Created attachment 26439 [details] OOPS dmesg I am on x86_64 with latest (v2.6.34) kernel. When i set CONFIG_SND_HDA_INTEL=Y It hangs at an early stage in boot with kernel oops. When i use CONFIG_SND_HDA_INTEL=M the machine will boot, and i get the dmesg (below). I have bisected down to one commit that causes the problem: commit 3e3da00c01d050307e753fb7b3e84aefc16da0d0 x86/pci: AMD one chain system to use pci read out res ... dmesg attatched
Created attachment 26444 [details] boot log pci=earlydump boot log with pci=earlydump from a (working/patched) 2.6.34 kernel
> >>>> looks like your system have a very sick BIOS, > >>>> > >>>> system have two HT chains. > >>>> > >>>> PCI: Probing PCI hardware (bus 00) > >>>> PCI: Discovered primary peer bus 80 [IRQ] > >>>> > >>>> rt to non-coherent only set one link: > >>>> node 0 link 0: io port [1000, ffffff] > >>>> TOM: 0000000080000000 aka 2048M > >>>> node 0 link 0: mmio [e0000000, efffffff] > >>>> node 0 link 0: mmio [a0000, bffff] > >>>> node 0 link 0: mmio [80000000, ffffffff] > >>>> bus: [00, ff] on node 0 link 0 > >> ah, that 80:01.0 is standalone device, the system still only have one HT > chain. > >> that is CRAZY that they can sell those poor designed chips. > >> > >> actually 3e3da00c is fixing another bug with one HT chain. > >> > >> We have two options: > >> 1. revert that 3e3da00c > >> 2. or use quirks to black out system with VIA chipset. This is voodoo kernel development, and I don't think we should do it. Can you explain the cause of Graham's oops? All I can see is that we discovered a host bridge window of [mem 0x80000000-0xfcffffffff] to bus 00, we did *not* find a bridge leading to bus 80, we found a device on bus 80 that is inside the window forwarded to bus 00, so we moved that device outside the window: bus: 00 index 1 [mem 0x80000000-0xfcffffffff] pci 0000:80:01.0: reg 10: [mem 0xfebfc000-0xfebfffff 64bit] pci 0000:80:01.0: address space collision: [mem 0xfebfc000-0xfebfffff 64bit] conflicts with PCI Bus #00 [mem 0x80000000-0xfcffffffff] pci 0000:80:01.0: BAR 0: set to [mem 0xfd00000000-0xfd00003fff 64bit] I have no idea why this led to a page fault at ffffc90000078000: BUG: unable to handle kernel paging request at ffffc90000078000 IP: [<ffffffffa0018d11>] azx_probe+0x3a2/0xa6a [snd_hda_intel] It looks to me like amd_bus.c just failed to discover the host bridge to bus 80. If the BIOS can program the chipset to work that way, we should be able to figure that out, too. Graham, I think your "pci=earlydump" log is missing the KERN_DEBUG output. It would be interesting to see that for the patched kernel so we can compare it with 2.6.34. Bjorn
Created attachment 26467 [details] boot log pci=earlydump (with DEBUG messages) boot log with debug messages (v2.6.34 + patch)

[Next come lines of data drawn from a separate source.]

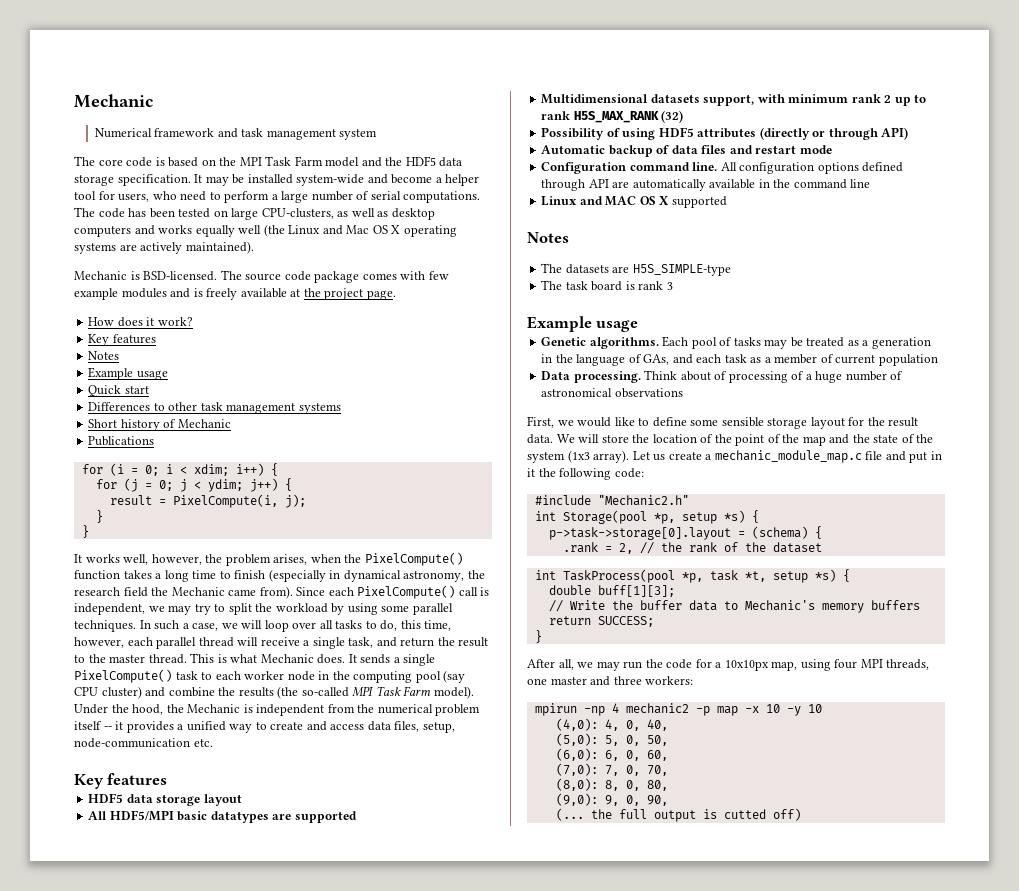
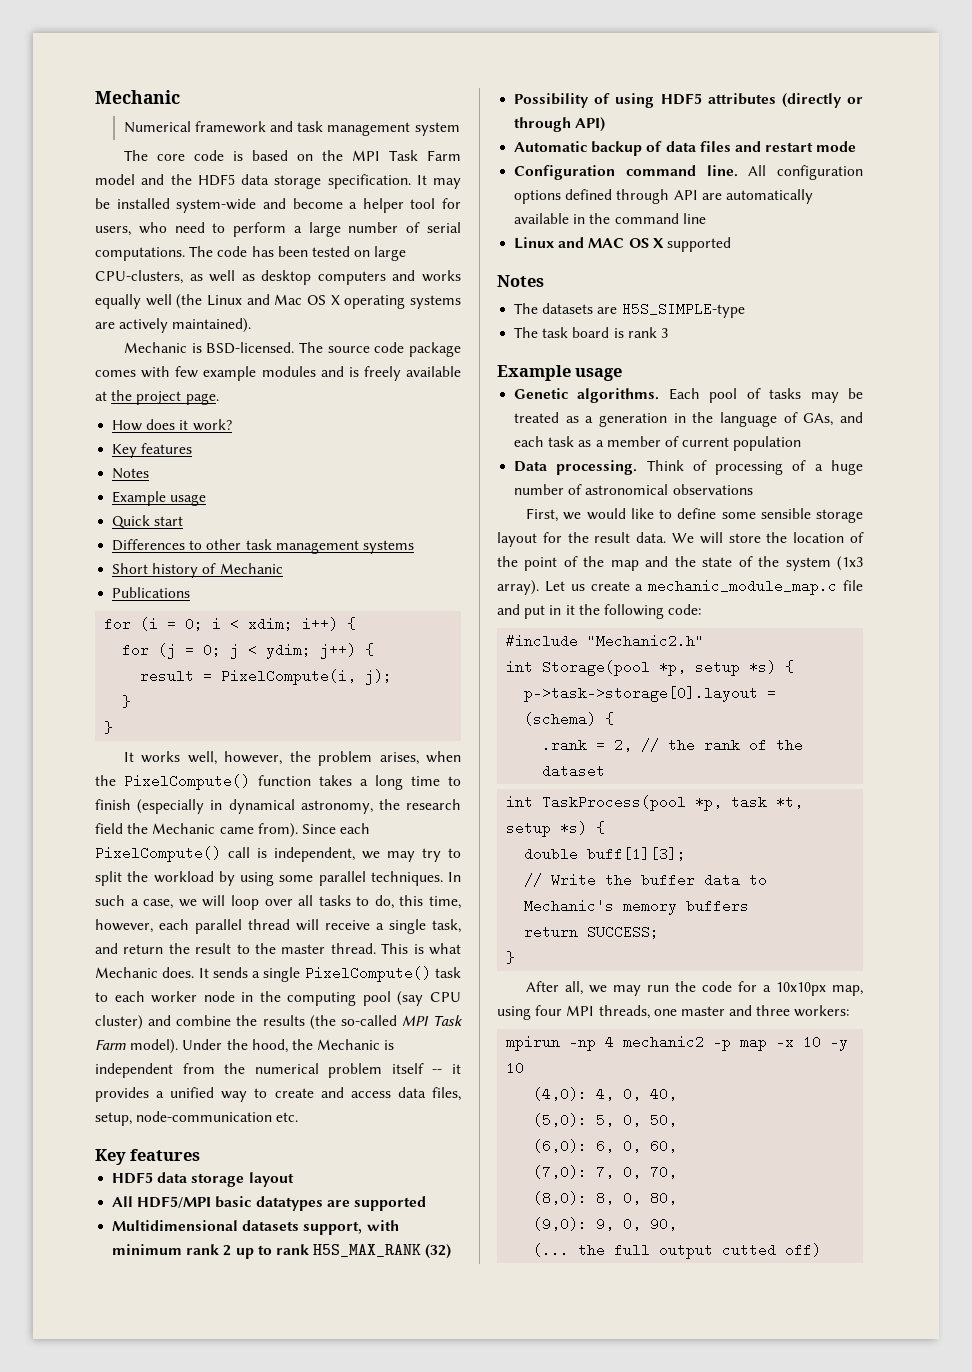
[680,371,711,381] about -> (684, 465) none
[702,809,717,819] is -> (714, 1252) none

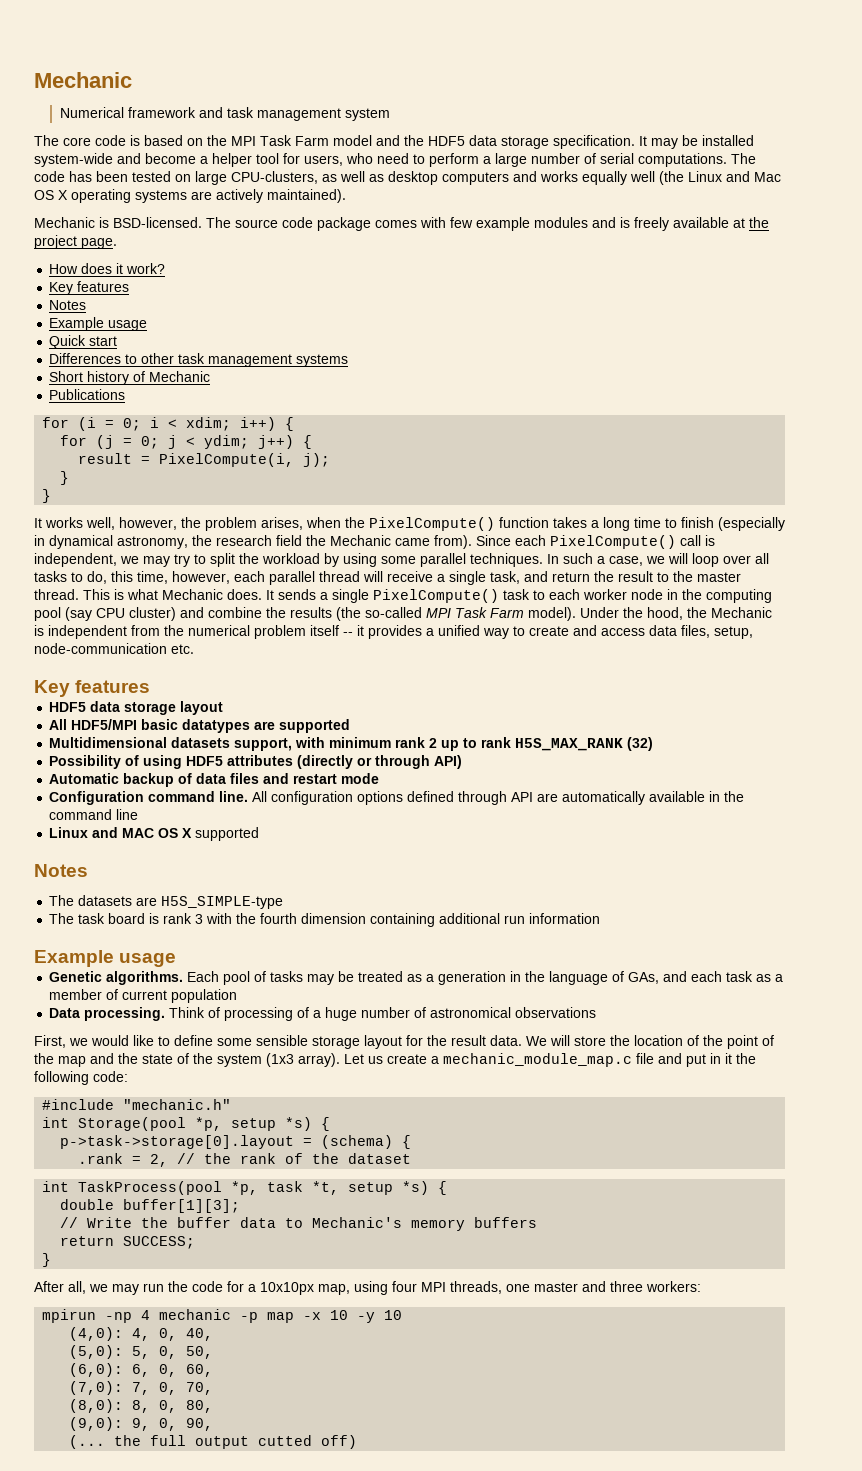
(668, 333) none -> [206,913,601,927] with the fourth dimension containing additional run information
[587,634,705,648] "Mechanic2.h" -> [123,1099,232,1110] "mechanic.h"
[587,847,687,861] buff[1][3]; -> [123,1199,241,1213] buffer[1][3];
[623,1035,705,1049] mechanic2 -> [159,1309,232,1320] mechanic

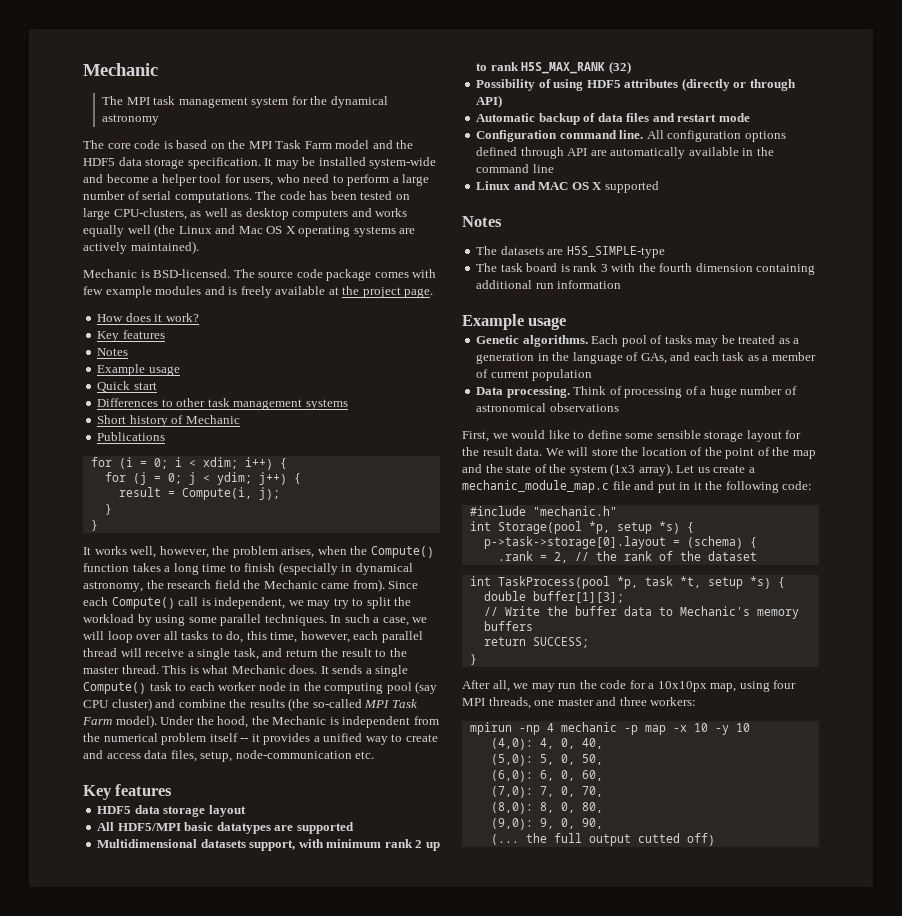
[34,72,132,88] [60,107,224,118] Mechanic // Numerical framework and -> [83,63,158,76] [102,96,150,105] Mechanic // The MPI
(391, 114) none -> [291,96,388,108] [102,114,160,125] for the dynamical astronomy
[159,453,295,467] PixelCompute(i, -> [181,487,252,500] Compute(i,
[369,517,495,531] PixelCompute() -> [370,546,434,558] Compute()
[550,535,676,549] PixelCompute() -> [111,597,175,609] Compute()
[373,589,499,603] PixelCompute() -> [83,682,146,694] Compute()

One interesting thing here is that this machine supports ACPI, but the kernel is built without ACPI support, which forces us to rely on native host bridge drivers. Maybe this requires some VIA-specific support. I don't have any of the information that would be needed to add that. Graham also tried it with ACPI in the kernel. Plain 2.6.34 oopses the same way as the initial report, but with "pci=use_crs", things work correctly. I asked him to attach the logs and DMI information so we can debug any Linux issues in that area and add a quirk to automatically enable "pci=use_crs" if necessary.
Created attachment 26487 [details] dmesg ACPI (oops) dmesg from boot with ACPI support, (with oops)
Created attachment 26488 [details] dmesg ACPI use_crs (works) dmesg from boot of v2.6.34 (unpatched) with ACPI support and pci=use_crs (sucessful)
Created attachment 26489 [details] dmidecode
Created attachment 26508 [details] acpi quirk use_crs My own humble attempt at a quirk patch for the acpi case - setting use_crs. (works for me)
I think the basic problem is that Yinghai's patch broke your system, and this is a regression between 2.6.33 and 2.6.34. We could use a quirk like yours (which looks fine, BTW) to cover up this regression, but I don't like that approach because other machines are probably affected by the same issue, and we'd have to find and fix them one-by-one. I think it'd be better to figure out the problem with 3e3da00c01d and fix or revert it. I said earlier that I wasn't in favor of just reverting it, and I still don't like that option because it will likely break something. But Yinghai didn't supply any details about the system that 3e3da00c01d fixed, so I don't know how to fix things so both that system and yours work. I assume that 2.6.34 with 3e3da00c01d reverted will work fine even without "pci=use_crs". Can you try that and attach the dmesg log?
Created attachment 26638 [details] Boot log revert 3e3da00c01d (with acpi, without pci=use_crs) This is the log with acpi enabled and 3e3da00c01d reverted, (it also works if acpi is not built into kernel.)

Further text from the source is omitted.